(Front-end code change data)
□ □ □ □ □
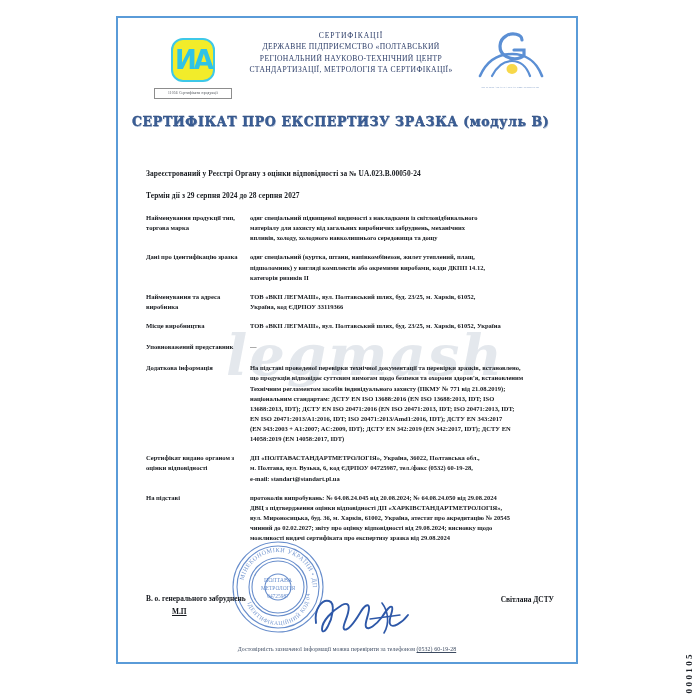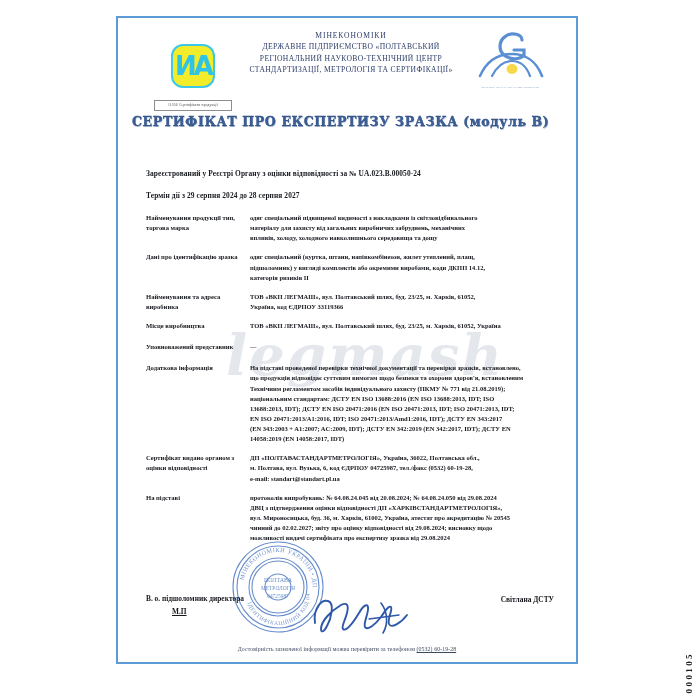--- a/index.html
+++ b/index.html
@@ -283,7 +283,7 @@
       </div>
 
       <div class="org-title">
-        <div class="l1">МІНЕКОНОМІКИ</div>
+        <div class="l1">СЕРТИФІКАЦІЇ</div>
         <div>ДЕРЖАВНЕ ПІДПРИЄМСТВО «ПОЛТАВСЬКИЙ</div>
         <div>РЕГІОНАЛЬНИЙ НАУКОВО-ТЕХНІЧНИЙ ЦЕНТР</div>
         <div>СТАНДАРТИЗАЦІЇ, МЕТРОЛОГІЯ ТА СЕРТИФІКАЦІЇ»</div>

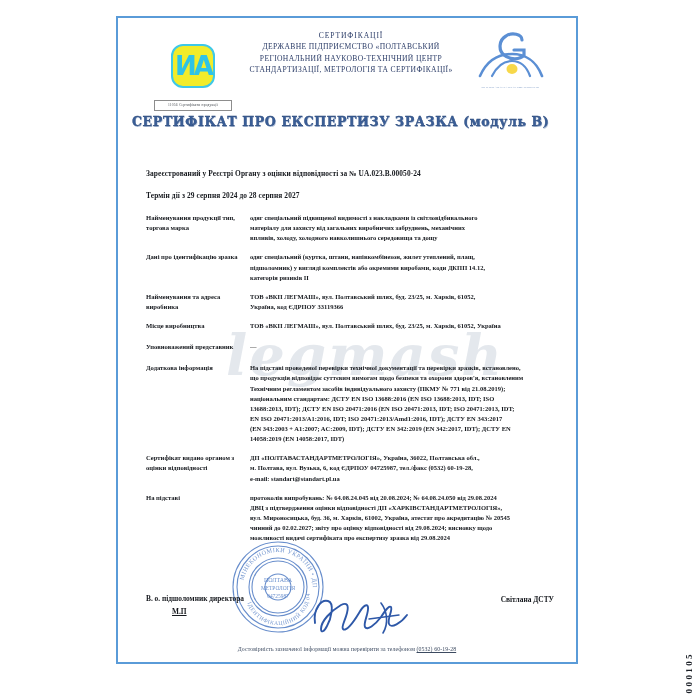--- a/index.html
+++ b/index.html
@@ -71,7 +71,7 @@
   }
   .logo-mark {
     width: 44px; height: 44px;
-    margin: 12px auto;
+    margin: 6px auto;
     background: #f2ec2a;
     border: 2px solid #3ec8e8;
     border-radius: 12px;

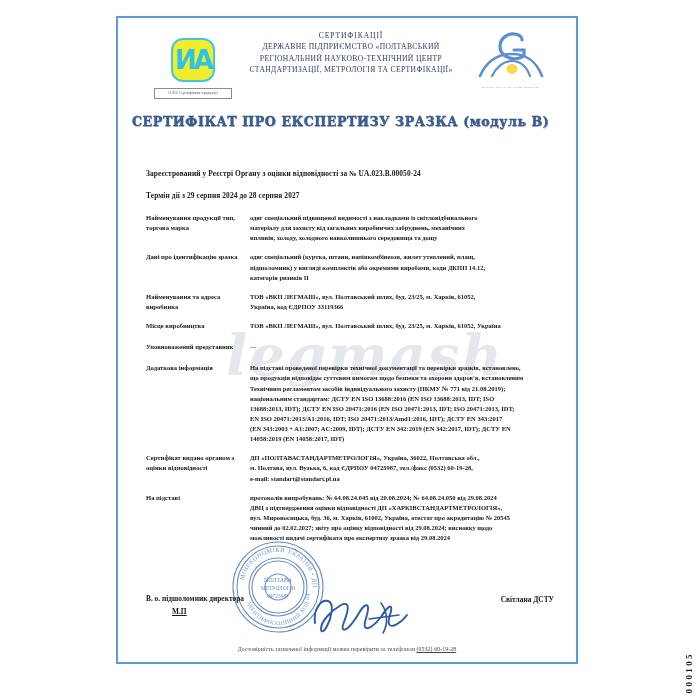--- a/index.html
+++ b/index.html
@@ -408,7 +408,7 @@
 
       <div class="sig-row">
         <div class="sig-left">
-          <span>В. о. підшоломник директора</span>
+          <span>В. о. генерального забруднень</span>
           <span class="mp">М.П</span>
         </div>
□ □ □ □ □
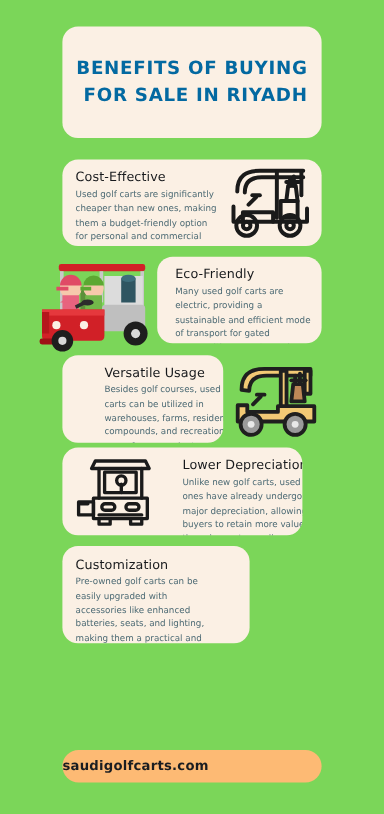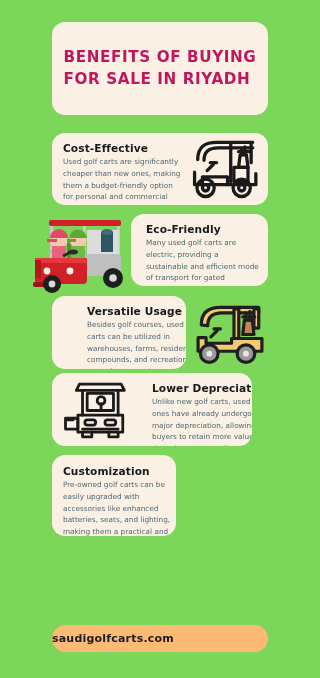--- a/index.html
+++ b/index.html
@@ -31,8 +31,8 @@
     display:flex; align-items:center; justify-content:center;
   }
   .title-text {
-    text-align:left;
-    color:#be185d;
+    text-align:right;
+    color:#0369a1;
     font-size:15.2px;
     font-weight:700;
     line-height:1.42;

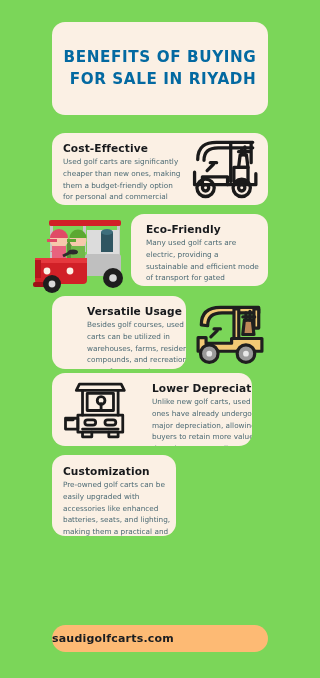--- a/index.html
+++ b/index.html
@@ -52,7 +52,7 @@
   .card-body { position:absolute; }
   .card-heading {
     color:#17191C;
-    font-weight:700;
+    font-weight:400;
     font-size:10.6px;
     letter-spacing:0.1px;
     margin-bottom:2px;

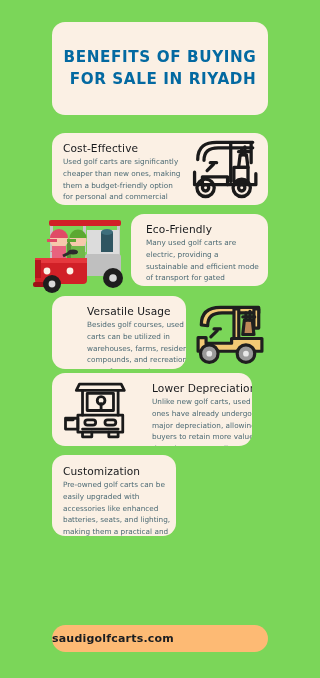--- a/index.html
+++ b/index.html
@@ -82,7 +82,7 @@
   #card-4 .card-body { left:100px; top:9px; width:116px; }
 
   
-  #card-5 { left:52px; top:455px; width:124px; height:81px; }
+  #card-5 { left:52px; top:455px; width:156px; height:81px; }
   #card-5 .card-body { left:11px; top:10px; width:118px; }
□ □ □ □ □
EXERCISE REQUIREMENTS →
A single number is expected: the count of lines in the preceding entries that contain "left".

RESULT OF THIS TASK →
6